======== Materials provided
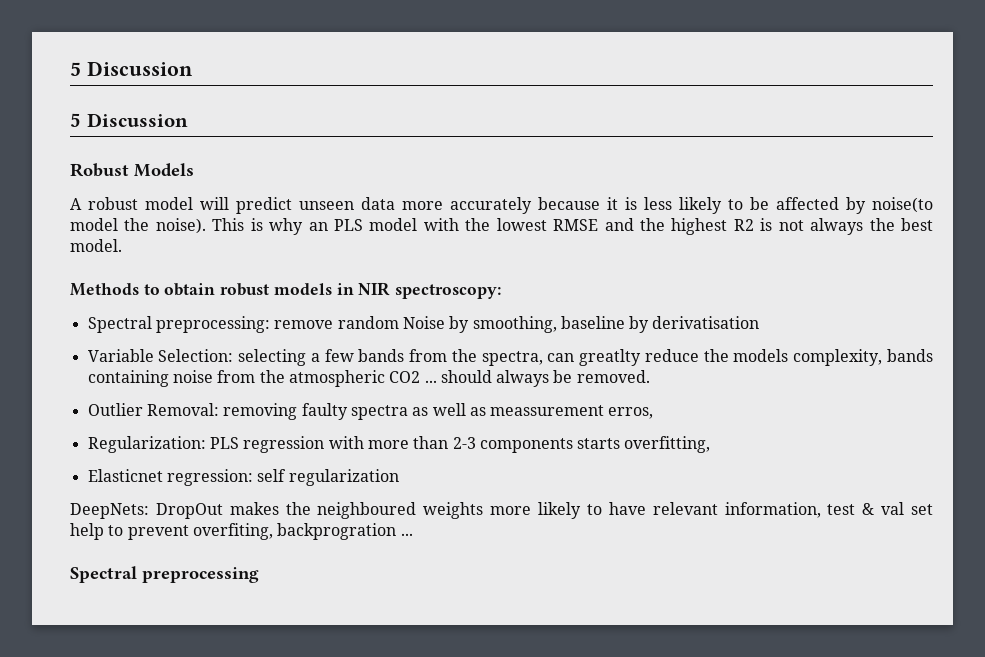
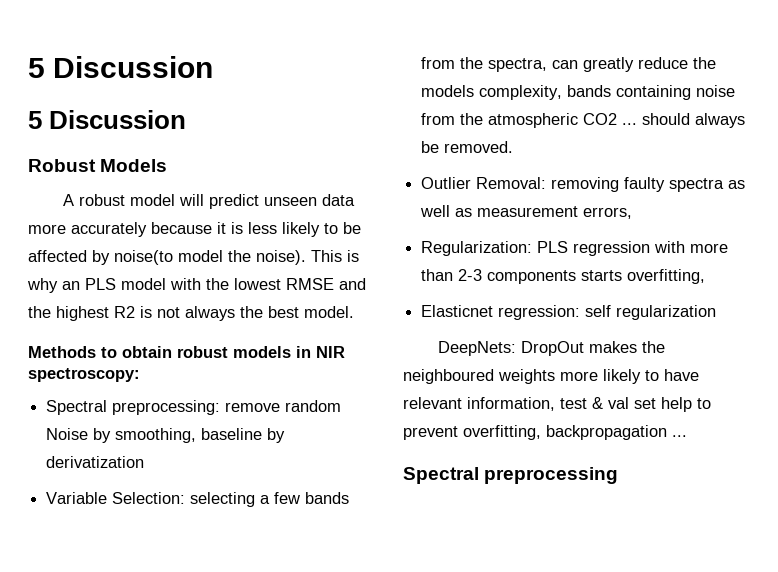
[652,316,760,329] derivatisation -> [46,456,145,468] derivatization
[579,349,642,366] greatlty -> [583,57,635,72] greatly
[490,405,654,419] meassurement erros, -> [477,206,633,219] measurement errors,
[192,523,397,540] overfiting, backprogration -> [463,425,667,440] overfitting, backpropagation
================
======== Materials provided
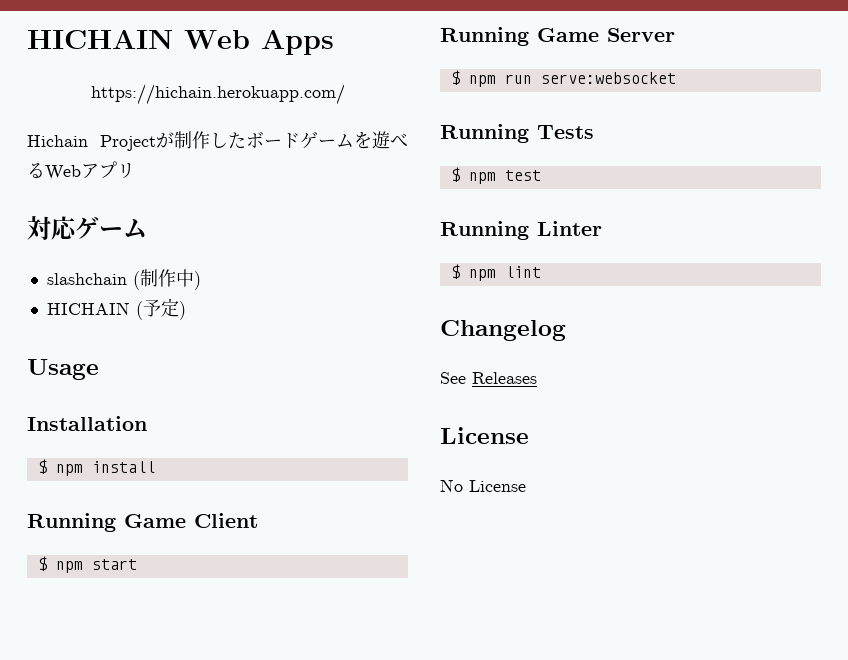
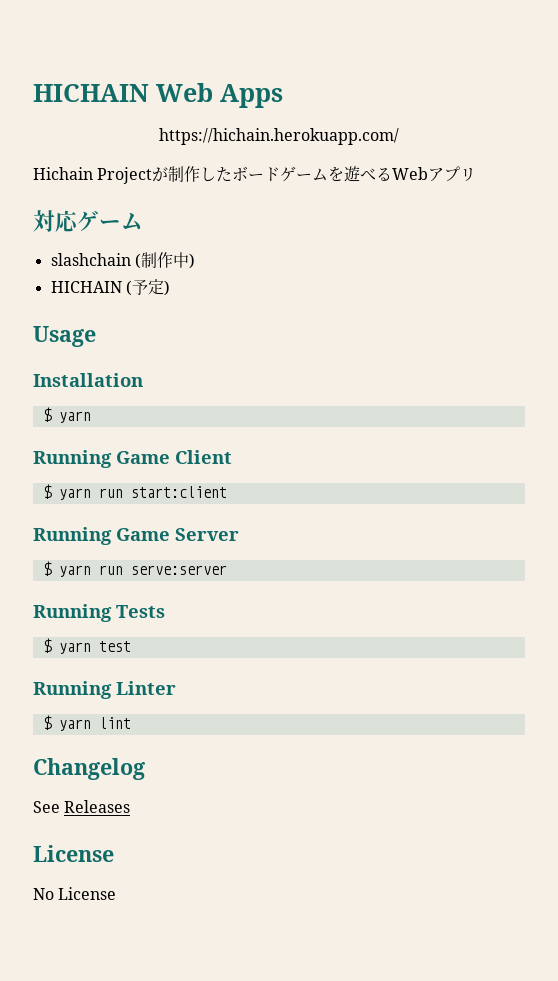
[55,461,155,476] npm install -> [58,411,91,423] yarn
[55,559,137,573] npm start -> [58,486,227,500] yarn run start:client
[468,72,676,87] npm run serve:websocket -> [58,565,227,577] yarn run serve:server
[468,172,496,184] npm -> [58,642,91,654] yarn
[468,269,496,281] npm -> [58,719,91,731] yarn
================
*The problem*:
Which lines of the entries above contain the word "yarn"? Copy each of them.

*Written response*:
[55,461,155,476] npm install -> [58,411,91,423] yarn
[55,559,137,573] npm start -> [58,486,227,500] yarn run start:client
[468,72,676,87] npm run serve:websocket -> [58,565,227,577] yarn run serve:server
[468,172,496,184] npm -> [58,642,91,654] yarn
[468,269,496,281] npm -> [58,719,91,731] yarn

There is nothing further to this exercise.